STORED DATA:
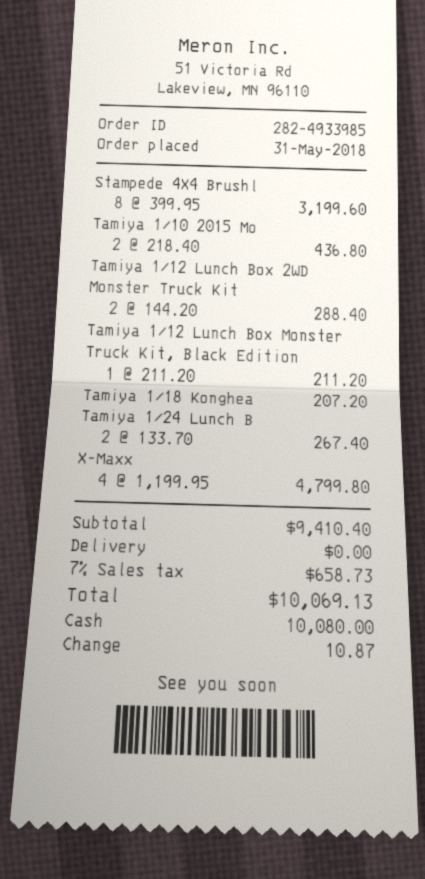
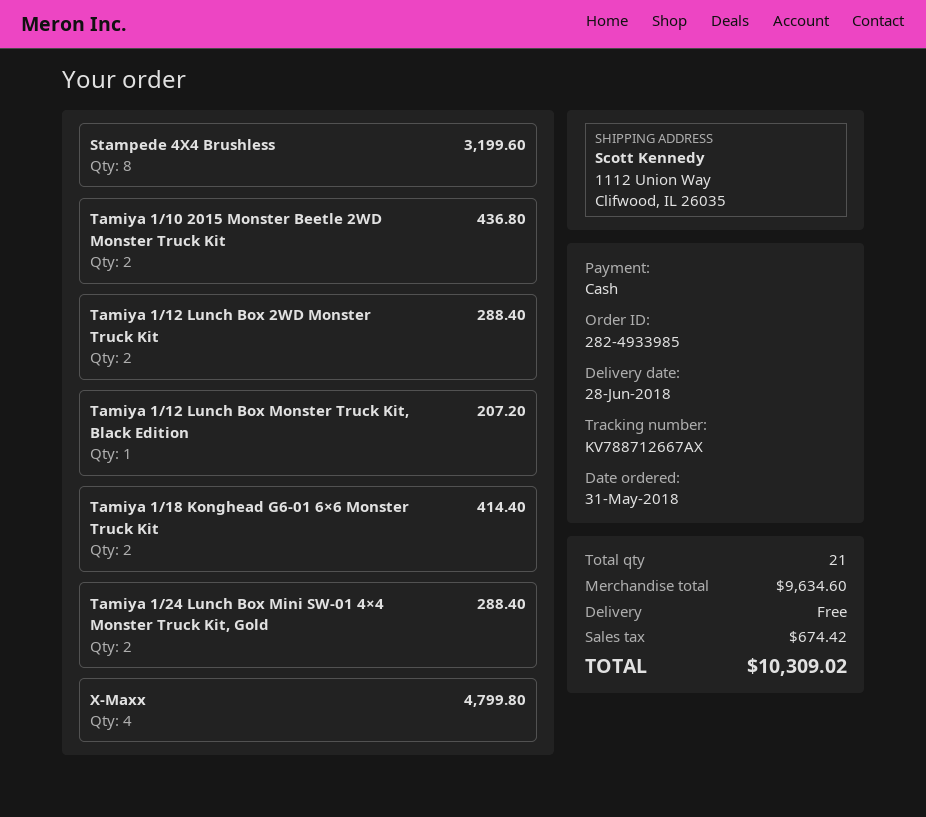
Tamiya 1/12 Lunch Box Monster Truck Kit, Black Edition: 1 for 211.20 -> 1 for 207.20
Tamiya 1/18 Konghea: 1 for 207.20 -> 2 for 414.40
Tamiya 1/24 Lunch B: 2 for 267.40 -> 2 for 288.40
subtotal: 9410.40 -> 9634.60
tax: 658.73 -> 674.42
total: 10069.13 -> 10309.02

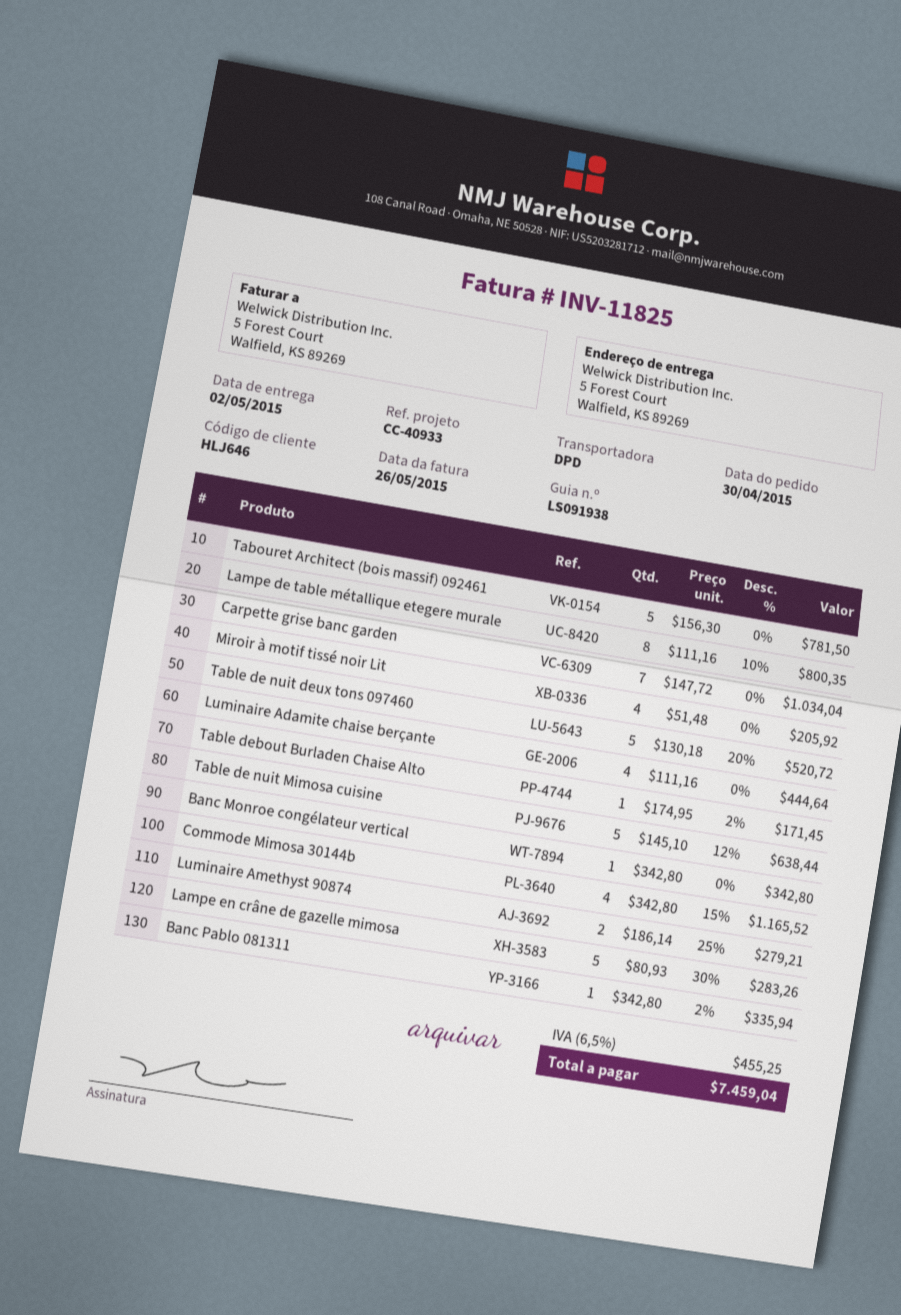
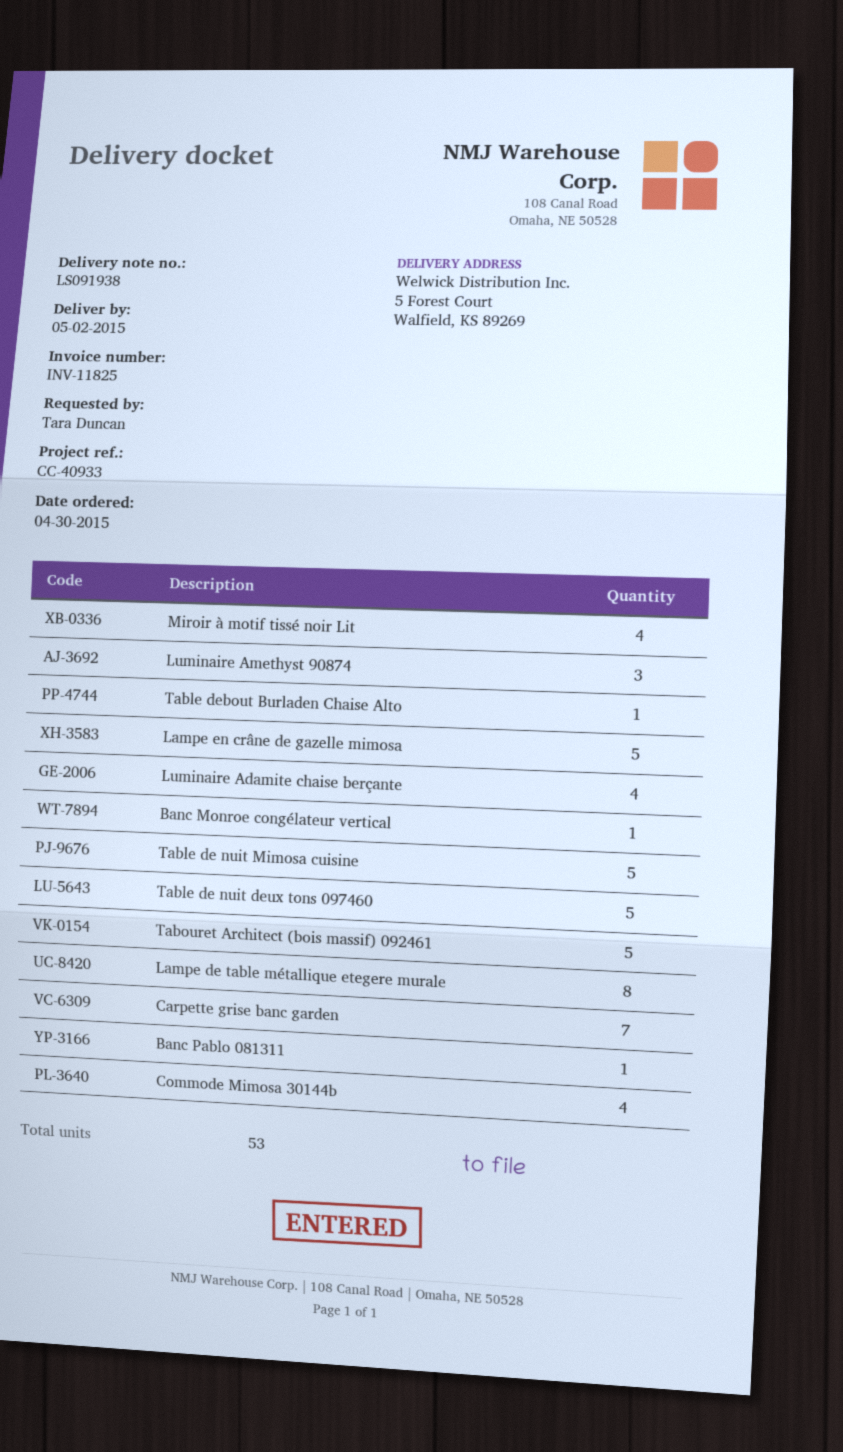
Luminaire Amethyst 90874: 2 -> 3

WHAT THE TASK REQUIRES:
Output exactly the lines from the line containing "subtotal: 9410.40 -> 9634.60" through the last line of the records, both included, and leave out every picture.

WRITTEN SOLUTION:
subtotal: 9410.40 -> 9634.60
tax: 658.73 -> 674.42
total: 10069.13 -> 10309.02

Luminaire Amethyst 90874: 2 -> 3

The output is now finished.